Data extracts:
"""
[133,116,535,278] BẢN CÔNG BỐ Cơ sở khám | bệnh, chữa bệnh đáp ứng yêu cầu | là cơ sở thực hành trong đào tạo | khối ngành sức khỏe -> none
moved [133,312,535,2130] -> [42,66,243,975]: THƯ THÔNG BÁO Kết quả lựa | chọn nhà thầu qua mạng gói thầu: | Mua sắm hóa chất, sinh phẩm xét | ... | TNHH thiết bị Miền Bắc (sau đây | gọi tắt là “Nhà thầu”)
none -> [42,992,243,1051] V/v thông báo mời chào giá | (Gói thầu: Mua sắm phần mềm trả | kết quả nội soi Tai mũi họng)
"""
"""
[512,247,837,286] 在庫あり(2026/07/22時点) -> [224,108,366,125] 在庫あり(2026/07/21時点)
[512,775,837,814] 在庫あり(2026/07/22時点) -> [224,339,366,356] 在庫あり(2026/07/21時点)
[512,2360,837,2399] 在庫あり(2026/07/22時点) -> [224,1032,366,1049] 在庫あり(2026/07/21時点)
"""
What you should do:
How many of the lines above include the string "none"? Answer with the number only.

Your response:
2